See assets/context-template.md for a complete template.

markdown

# Meeting Context

## Speakers
- Richard Hightower (host)
- Jane Smith (engineering lead)

## Technical Terms
- Kubernetes (container orchestration)
- FastAPI (Python web framework)
- AlloyDB (Google Cloud database)

## Acronyms
- CI/CD - Continuous Integration/Continuous Deployment
- PR - Pull Request

Model Selection Guide

Use base for general use, medium for important recordings. See references/whisper-options.md for full model comparison and all available options.

Quick reference: tiny (fastest) < base (balanced) < small (better) < medium (high) < large (best accuracy)

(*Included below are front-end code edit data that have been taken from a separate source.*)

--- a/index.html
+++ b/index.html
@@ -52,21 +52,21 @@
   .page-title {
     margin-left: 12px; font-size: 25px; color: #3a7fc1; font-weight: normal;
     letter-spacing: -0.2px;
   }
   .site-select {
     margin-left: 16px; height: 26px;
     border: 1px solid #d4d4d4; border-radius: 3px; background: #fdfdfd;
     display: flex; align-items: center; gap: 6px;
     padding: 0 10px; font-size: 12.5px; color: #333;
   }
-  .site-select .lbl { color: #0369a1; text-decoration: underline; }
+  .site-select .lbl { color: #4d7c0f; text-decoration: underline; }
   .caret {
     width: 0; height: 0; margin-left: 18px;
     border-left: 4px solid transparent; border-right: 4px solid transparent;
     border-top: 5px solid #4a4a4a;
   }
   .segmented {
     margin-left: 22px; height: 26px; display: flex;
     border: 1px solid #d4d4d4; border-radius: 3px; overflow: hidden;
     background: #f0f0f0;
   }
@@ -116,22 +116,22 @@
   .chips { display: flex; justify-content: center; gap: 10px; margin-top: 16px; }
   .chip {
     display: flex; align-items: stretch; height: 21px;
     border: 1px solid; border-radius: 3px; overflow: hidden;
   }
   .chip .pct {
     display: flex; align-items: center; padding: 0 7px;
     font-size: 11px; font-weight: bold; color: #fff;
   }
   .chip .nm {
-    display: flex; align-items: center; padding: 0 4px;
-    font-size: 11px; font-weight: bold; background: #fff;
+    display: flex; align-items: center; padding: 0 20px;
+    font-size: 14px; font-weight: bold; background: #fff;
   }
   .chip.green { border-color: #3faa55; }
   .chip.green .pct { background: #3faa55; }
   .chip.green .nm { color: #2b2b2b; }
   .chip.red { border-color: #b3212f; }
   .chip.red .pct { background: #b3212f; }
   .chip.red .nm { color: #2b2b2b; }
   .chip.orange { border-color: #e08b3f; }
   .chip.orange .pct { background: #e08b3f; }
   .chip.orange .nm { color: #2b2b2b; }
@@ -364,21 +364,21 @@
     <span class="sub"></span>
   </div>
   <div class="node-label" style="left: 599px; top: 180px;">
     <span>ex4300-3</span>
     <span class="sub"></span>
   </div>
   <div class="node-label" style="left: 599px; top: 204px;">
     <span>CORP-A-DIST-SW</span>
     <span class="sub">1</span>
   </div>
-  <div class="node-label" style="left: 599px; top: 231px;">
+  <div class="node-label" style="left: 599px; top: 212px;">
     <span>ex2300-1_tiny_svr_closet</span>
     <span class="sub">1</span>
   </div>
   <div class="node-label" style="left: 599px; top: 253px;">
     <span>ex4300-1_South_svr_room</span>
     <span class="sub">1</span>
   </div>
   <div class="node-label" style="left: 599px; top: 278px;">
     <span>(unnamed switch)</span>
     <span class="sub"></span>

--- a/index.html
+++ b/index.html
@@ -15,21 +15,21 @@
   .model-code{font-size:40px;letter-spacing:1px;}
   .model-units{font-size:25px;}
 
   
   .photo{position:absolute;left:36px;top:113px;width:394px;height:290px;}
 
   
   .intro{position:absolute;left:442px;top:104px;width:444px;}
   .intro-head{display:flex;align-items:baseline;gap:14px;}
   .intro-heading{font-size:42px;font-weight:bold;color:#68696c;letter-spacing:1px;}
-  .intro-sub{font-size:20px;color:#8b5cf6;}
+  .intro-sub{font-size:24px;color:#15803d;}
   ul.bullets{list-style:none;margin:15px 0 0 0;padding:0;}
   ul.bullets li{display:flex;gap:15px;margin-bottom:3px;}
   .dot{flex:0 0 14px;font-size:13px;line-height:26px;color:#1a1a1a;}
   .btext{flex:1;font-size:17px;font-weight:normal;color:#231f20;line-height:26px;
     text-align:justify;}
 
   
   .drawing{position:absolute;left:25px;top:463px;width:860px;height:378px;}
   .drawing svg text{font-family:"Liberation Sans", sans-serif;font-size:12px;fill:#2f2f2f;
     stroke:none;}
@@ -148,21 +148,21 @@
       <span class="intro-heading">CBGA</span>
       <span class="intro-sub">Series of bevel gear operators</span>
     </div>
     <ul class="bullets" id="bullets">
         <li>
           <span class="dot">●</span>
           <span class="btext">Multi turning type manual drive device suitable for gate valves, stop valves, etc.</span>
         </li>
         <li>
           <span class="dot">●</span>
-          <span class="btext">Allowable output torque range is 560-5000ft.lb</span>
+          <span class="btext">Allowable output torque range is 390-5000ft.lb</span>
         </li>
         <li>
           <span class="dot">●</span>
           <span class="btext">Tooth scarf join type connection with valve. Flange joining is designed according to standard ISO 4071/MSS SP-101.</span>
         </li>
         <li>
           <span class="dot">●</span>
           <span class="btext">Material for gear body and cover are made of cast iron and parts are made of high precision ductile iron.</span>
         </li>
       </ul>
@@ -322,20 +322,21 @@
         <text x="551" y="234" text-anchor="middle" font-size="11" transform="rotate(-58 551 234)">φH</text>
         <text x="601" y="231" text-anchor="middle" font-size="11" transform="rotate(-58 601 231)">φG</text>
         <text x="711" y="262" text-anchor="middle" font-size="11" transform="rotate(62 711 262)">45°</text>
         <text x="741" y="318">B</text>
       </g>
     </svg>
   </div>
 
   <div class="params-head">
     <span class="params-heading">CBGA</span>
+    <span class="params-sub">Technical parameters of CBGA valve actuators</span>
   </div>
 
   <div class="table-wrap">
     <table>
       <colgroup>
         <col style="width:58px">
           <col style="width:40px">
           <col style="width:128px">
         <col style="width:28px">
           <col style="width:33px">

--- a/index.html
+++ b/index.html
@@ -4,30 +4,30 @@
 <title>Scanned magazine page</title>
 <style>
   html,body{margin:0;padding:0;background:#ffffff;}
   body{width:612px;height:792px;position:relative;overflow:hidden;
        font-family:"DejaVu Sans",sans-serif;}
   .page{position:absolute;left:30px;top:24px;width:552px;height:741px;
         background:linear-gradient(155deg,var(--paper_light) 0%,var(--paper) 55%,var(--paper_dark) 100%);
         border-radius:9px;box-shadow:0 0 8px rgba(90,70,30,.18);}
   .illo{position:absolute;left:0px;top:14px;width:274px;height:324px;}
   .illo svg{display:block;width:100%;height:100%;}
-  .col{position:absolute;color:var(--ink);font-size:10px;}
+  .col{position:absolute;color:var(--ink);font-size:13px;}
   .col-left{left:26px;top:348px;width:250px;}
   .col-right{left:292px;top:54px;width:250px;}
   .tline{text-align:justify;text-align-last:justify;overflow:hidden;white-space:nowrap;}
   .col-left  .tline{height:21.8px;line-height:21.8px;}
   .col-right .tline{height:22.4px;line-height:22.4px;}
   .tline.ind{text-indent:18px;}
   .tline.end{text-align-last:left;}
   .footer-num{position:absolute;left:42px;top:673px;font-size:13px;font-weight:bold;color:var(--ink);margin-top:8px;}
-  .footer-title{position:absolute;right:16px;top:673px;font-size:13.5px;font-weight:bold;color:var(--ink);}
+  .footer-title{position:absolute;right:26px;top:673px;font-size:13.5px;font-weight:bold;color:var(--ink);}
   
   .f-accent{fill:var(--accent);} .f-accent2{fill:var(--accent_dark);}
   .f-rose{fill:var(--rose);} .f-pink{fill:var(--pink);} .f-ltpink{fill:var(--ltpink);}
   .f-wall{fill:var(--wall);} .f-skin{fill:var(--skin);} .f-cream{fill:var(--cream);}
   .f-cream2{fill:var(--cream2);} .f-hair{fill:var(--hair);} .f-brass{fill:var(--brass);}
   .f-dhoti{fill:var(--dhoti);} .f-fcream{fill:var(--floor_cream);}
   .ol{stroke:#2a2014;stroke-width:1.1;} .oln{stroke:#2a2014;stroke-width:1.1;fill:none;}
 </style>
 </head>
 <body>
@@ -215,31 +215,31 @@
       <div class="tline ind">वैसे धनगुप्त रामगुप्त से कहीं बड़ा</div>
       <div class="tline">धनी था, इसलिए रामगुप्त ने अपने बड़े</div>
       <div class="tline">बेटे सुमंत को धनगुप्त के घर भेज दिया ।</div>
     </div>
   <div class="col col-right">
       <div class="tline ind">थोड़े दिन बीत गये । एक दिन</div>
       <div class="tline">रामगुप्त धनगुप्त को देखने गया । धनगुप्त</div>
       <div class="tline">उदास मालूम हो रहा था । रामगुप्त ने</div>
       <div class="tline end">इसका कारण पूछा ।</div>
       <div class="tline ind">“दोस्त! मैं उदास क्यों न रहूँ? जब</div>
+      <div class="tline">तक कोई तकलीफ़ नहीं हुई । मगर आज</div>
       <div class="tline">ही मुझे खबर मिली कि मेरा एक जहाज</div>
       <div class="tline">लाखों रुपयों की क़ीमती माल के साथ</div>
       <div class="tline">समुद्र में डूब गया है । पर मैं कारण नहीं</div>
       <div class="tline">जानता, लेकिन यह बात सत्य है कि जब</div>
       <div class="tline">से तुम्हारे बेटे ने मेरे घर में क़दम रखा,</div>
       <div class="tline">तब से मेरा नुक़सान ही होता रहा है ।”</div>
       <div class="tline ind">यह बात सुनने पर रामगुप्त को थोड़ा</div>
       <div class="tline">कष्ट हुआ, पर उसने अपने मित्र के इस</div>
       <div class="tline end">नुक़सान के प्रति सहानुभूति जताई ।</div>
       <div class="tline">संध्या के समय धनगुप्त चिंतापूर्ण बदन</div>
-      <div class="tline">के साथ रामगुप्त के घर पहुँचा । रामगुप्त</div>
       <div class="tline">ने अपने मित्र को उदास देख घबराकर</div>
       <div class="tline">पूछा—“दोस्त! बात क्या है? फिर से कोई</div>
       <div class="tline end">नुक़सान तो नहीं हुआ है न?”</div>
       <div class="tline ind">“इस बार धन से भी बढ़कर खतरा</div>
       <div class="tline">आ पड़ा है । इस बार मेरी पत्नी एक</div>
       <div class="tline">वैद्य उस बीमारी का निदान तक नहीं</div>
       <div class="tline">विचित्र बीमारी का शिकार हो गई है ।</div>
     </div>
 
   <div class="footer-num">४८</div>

For MacBook Pro with Apple Silicon: small or medium models recommended for best speed/accuracy balance.

Troubleshooting

"whisper: command not found"

bash

# macOS
brew install openai-whisper

# Linux
pip install openai-whisper
export PATH="$HOME/.local/bin:$PATH"

"ffmpeg not found"

bash

# macOS
brew install ffmpeg

# Linux
sudo apt install ffmpeg

Out of memory errors

Use a smaller model:

bash

whisper "audio.mp3" --model tiny

Slow transcription

•Use tiny or base model for faster results
•Ensure correct architecture is being used (Apple Silicon vs Intel)

Resources

scripts/

The scripts/transcribe_with_context.py script automates the full workflow:

•Finds context files automatically
•Runs Whisper transcription
•Applies context-based corrections
•Saves the final transcript

Usage:

bash

python scripts/transcribe_with_context.py /path/to/audio.mp3

references/

See references/whisper-options.md for complete CLI reference and advanced options.

assets/

The assets/context-template.md provides a template for creating context files to improve transcription accuracy.